# Pigeon River Float



## Swampbuckster (Nov 28, 2010)

A friend and myself are planning a fishing trip to the NE area and staying at my cabin in Atlanta. I have experience fishing the Burt and Mullet lake tributaries with more experience on the Sturgeon. I was interested if possible, floating the Pigeon river stretch from Pigeon River Rd to 68. I have a 14' flatbottom boat and was planning on not running a motor and utilizing the oars pointing the transom downriver. I am experienced when it comes to operating boats, from pontoons to sailboats to canoes and kayaks and yes, row boats. Our thoughts were to begin first thing in the morning and float fish our way to 68. We would be dropping the truck and trailer at 68, one of us bike back to Pigeon River road and throw the bike in the boat and float down. We were planning this trip for mid April. Of course conditions permitting. I've been from 68 downriver along the banks and that stretch would be a tad hairy as there is some swift bends and sharp gradient. The stretch in question looks to be a bit calmer of an area? Let me know if it's a dumb move, open to constructive criticism. 
Positive feedback welcome. PM if prefer.


----------



## PunyTrout (Mar 23, 2007)

I think there is a large privately owned ranch along that stretch of river that you may want to factor in for your planning.


----------



## Swampbuckster (Nov 28, 2010)

PunyTrout said:


> I think there is a large privately owned ranch along that stretch of river that you may want to factor in for your planning.


So one couldn't legally float a boat in the river through the privately owned ranch? Most every river has private property along its banks.


----------



## Lamarsh (Aug 19, 2014)

Swampbuckster said:


> So one couldn't legally float a boat in the river through the privately owned ranch? Most every river has private property along its banks.
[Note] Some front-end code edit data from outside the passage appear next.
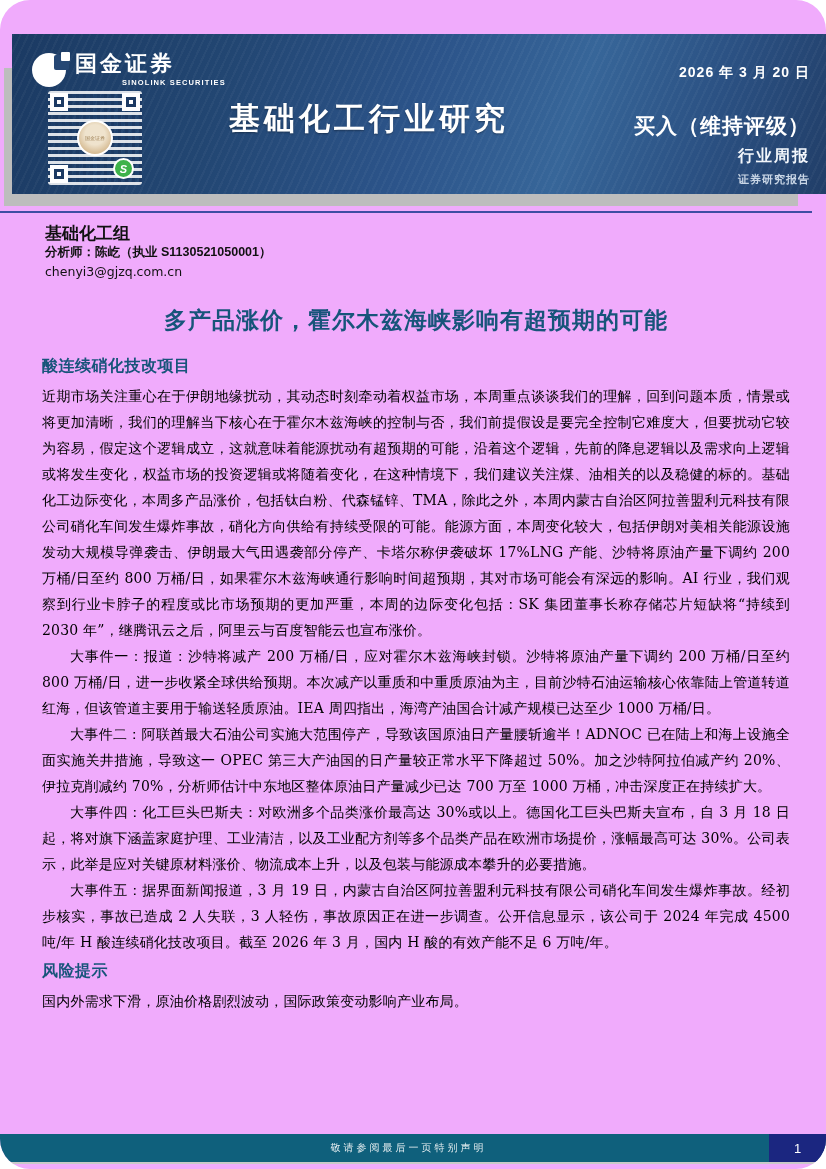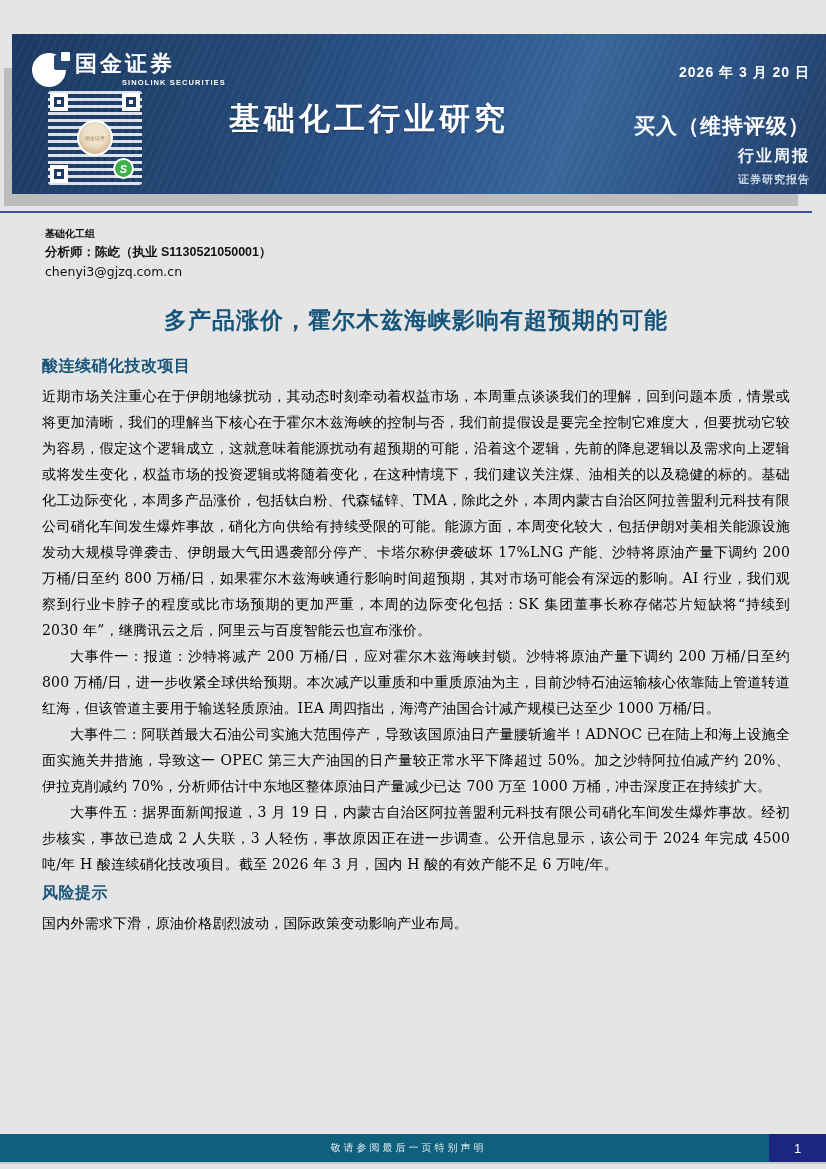"国金证券" .page { background: #e5e5e5 -> #f0abfc; border-radius: none -> 30px }
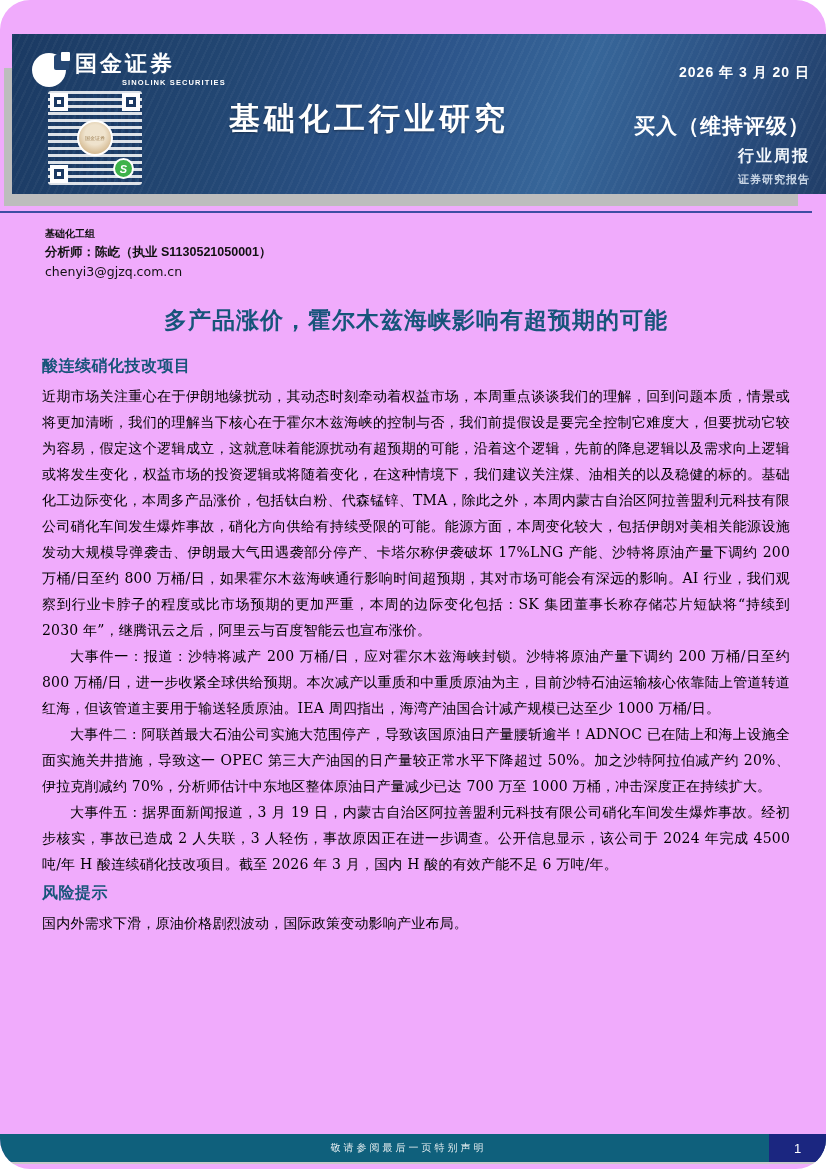"基础化工组" .analyst .group { font-size: 10px -> 17px }
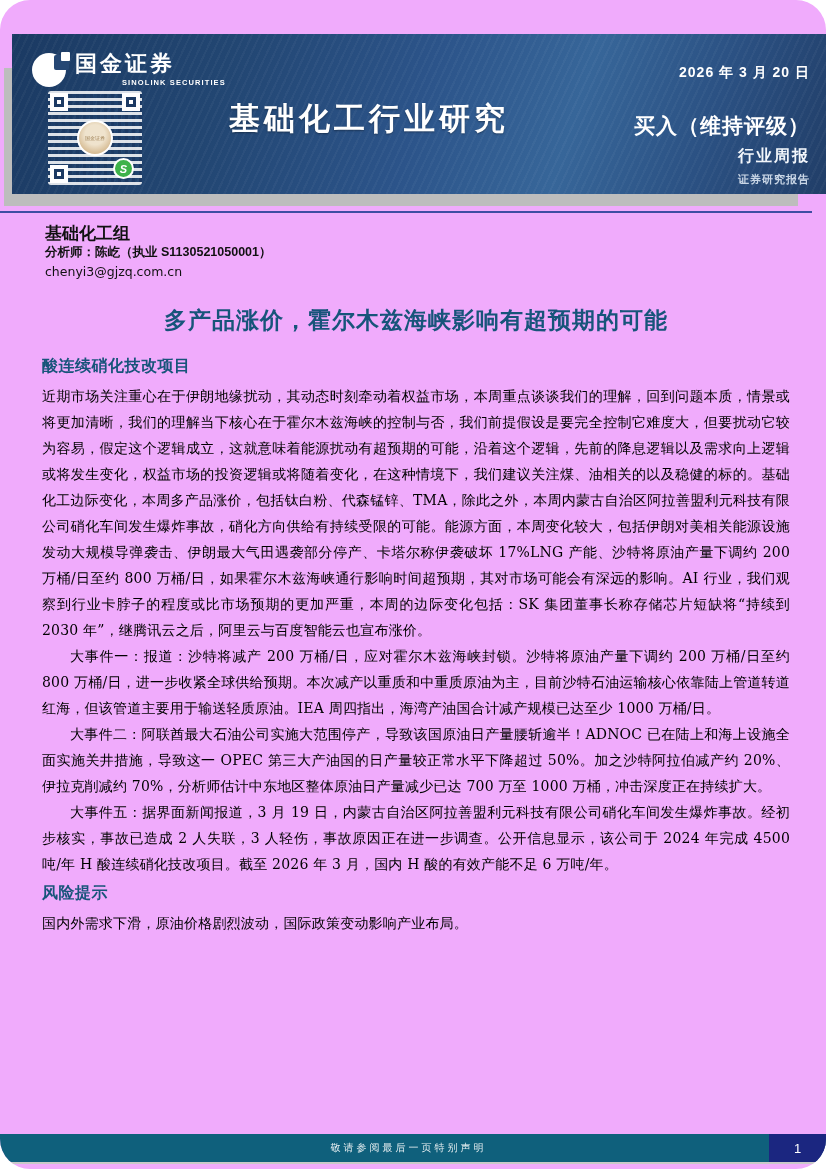"大事件四：化工巨头巴斯夫：对欧洲多个品类涨价最高达" p.indent { html: none -> <p>大事件四：化工巨头巴斯夫：对欧洲多个品类涨价最高达 30%或以上。德国化工巨头巴斯夫宣布，自 3 月 18 日起，将对旗下涵盖家庭护理、工业清洁，以及工业配方剂等多个品类产品在欧洲市场提价，涨幅最高可达 30%。公司表示，此举是应对关键原材料涨价、物流成本上升，以及包装与能源成本攀升的必要措施。</p> }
Michigan is a riparian state, and you are allowed to float down navigable streams with private property on each side and you can anchor and touch the bottom up to the high water mark, and can even walk on the bank up to the high water mark if the high water mark is exposed. I think PunyTrout is just pointing it out so you're aware there may be a large area where you can't get out on the bank past the high water mark and take a crap or something like that without technically being a trespasser.


----------



## Swampbuckster (Nov 28, 2010)

Lamarsh said:


> Michigan is a riparian state, and you are allowed to float down navigable streams with private property on each side and you can anchor and touch the bottom up to the high water mark, and can even walk on the bank up to the high water mark if the high water mark is exposed. I think PunyTrout is just pointing it out so you're aware there may be a large area where you can't get out on the bank past the high water mark and take a crap or something like that without technically being a trespasser.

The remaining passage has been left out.